In [1]:
# looking at https://www.youtube.com/watch?v=u4alGiomYP4&t=1832s
# this is the forth version, where we reconfigure the network to use
# 3 layers of convolution and then two layers of fully connected layers.
# https://codelabs.developers.google.com/codelabs/cloud-tensorflow-mnist/#10 
# is great for explaining what is going on

import tensorflow as tf
from tensorflow.examples.tutorials.mnist import input_data

# we need math for learning rate calculation
import math

# one_hot = True means we represent the data in a vector way, see below
mnist = input_data.read_data_sets('/tmp/data', one_hot=True, reshape=False, validation_size=0)

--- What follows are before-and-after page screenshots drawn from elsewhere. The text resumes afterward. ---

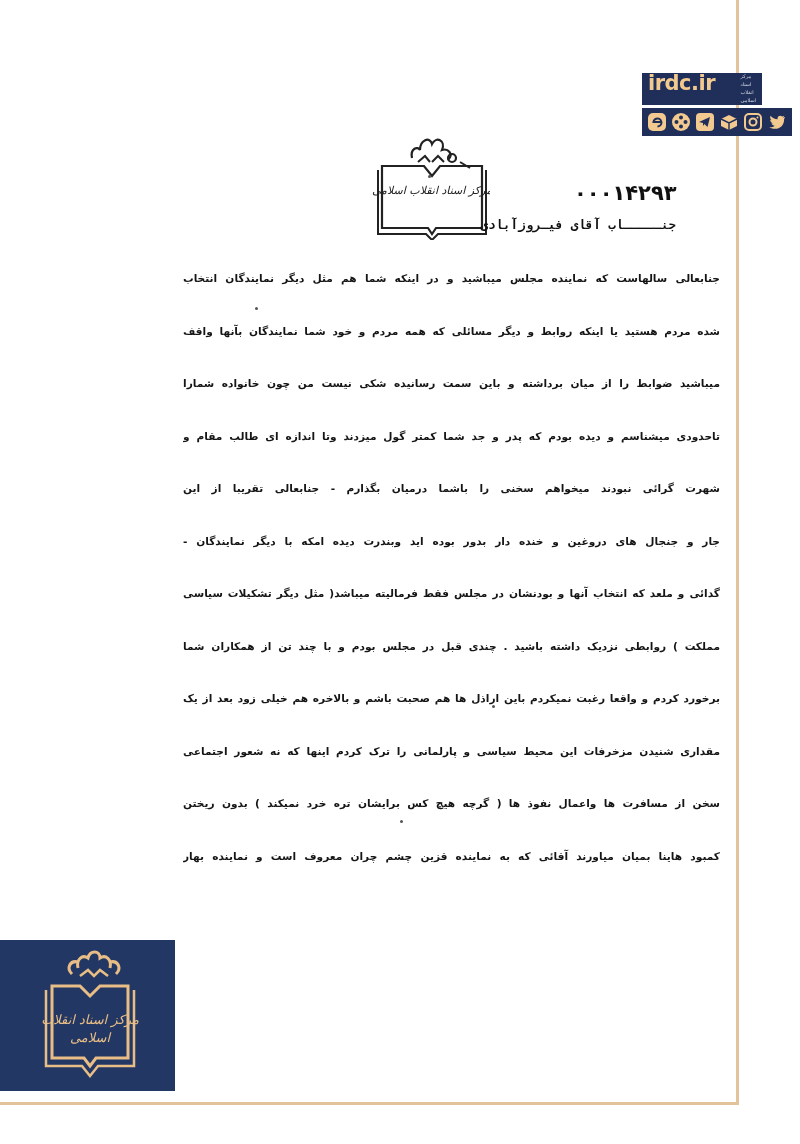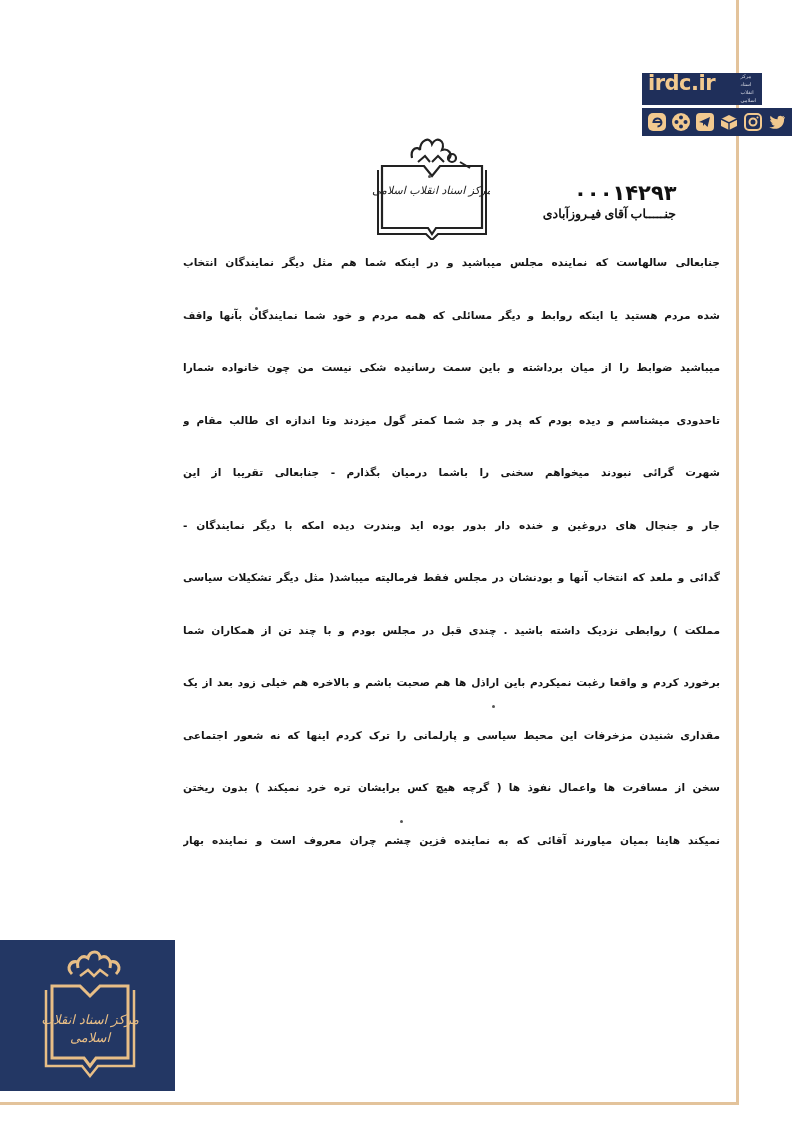--- a/index.html
+++ b/index.html
@@ -39,25 +39,25 @@
     
     .stamp {
       position: absolute; left: 370px; top: 128px; width: 120px; height: 112px;
     }
     .doc-number {
       position: absolute; left: 574px; top: 145px;
       font-family: "DejaVu Sans", sans-serif; font-weight: bold; font-size: 21px;
       color: #111; letter-spacing: 1px; direction: ltr; margin-top: 36px;
     }
     .salutation {
-      position: absolute; right: 124px; top: 206px; direction: rtl;
-      font-family: Liberation Serif, serif; font-weight: bold; font-size: 12.5px; color: #111;
+      position: absolute; right: 124px; top: 217px; direction: rtl;
+      font-family: Liberation Mono, monospace; font-weight: bold; font-size: 12.5px; color: #111;
     }
     .body-lines {
-      position: absolute; left: 183px; width: 537px; top: 252px;
+      position: absolute; left: 183px; width: 537px; top: 268px;
     }
     .line {
       direction: rtl; text-align: justify; text-align-last: justify;
       font-family: "DejaVu Sans", sans-serif; font-weight: bold; font-size: 10.6px;
       color: #151515; height: 20px; line-height: 20px; white-space: nowrap;
       margin-bottom: 32.5px; overflow: hidden;
     }
     .speck { position: absolute; width: 3px; height: 3px; background: #555; border-radius: 50%; }
     
     .corner-logo {
@@ -134,21 +134,21 @@
   <div class="line">شده مردم هستید یا اینکه روابط و دیگر مسائلی که همه مردم و خود شما نمایندگان بآنها واقف</div>
   <div class="line">میباشید ضوابط را از میان برداشته و باین سمت رسانیده شکی نیست من چون خانواده شمارا</div>
   <div class="line">تاحدودی میشناسم و دیده بودم که پدر و جد شما کمتر گول میزدند وتا اندازه ای طالب مقام و</div>
   <div class="line">شهرت گرائی نبودند میخواهم سخنی را باشما درمیان بگذارم - جنابعالی تقریبا از این</div>
   <div class="line">جار و جنجال های دروغین و خنده دار بدور بوده اید وبندرت دیده امکه با دیگر نمایندگان -</div>
   <div class="line">گدائی و ملعد که انتخاب آنها و بودنشان در مجلس فقط فرمالیته میباشد( مثل دیگر تشکیلات سیاسی</div>
   <div class="line">مملکت ) روابطی نزدیک داشته باشید . چندی قبل در مجلس بودم و با چند تن از همکاران شما</div>
   <div class="line">برخورد کردم و واقعا رغبت نمیکردم باین اراذل ها هم صحبت باشم و بالاخره هم خیلی زود بعد از یک</div>
   <div class="line">مقداری شنیدن مزخرفات این محیط سیاسی و پارلمانی را ترک کردم اینها که نه شعور اجتماعی</div>
   <div class="line">سخن از مسافرت ها واعمال نفوذ ها ( گرچه هیچ کس برایشان تره خرد نمیکند ) بدون ریختن</div>
-  <div class="line">نمیکند هاینا بمیان میاورند آقائی که به نماینده قزین چشم چران معروف است و نماینده بهار</div>
+  <div class="line">کمبود هاینا بمیان میاورند آقائی که به نماینده قزین چشم چران معروف است و نماینده بهار</div>
 </div>
 
 <div class="speck" style="left:428px;top:175px;"></div>
 <div class="speck" style="left:255px;top:307px;"></div>
 <div class="speck" style="left:492px;top:705px;"></div>
 <div class="speck" style="left:400px;top:820px;"></div>
 
 <svg class="corner-logo" viewBox="0 0 175 151">
   <rect x="0" y="0" width="175" height="151" fill="#233764"></rect>
   <g fill="none" stroke="#e8be86" stroke-width="3">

# random seeding 0 means we will get the same random numbers each time we run the program
tf.set_random_seed(0)

# 99% accuracy baby! Woohooo :D 

Successfully downloaded train-images-idx3-ubyte.gz 9912422 bytes.
Extracting /tmp/data/train-images-idx3-ubyte.gz
Successfully downloaded train-labels-idx1-ubyte.gz 28881 bytes.
Extracting /tmp/data/train-labels-idx1-ubyte.gz
Successfully downloaded t10k-images-idx3-ubyte.gz 1648877 bytes.
Extracting /tmp/data/t10k-images-idx3-ubyte.gz
Successfully downloaded t10k-labels-idx1-ubyte.gz 4542 bytes.
Extracting /tmp/data/t10k-labels-idx1-ubyte.gz


In [2]:
# Probability of keeping a node during dropout = 1.0 at test time (no dropout) and 0.75 at training time
pkeep = tf.placeholder(tf.float32, name='dropout_rate')

# input X: 28x28 grayscale images, the first dimension (None) will index the images in the mini-batch
X = tf.placeholder(tf.float32, [None, 28, 28, 1])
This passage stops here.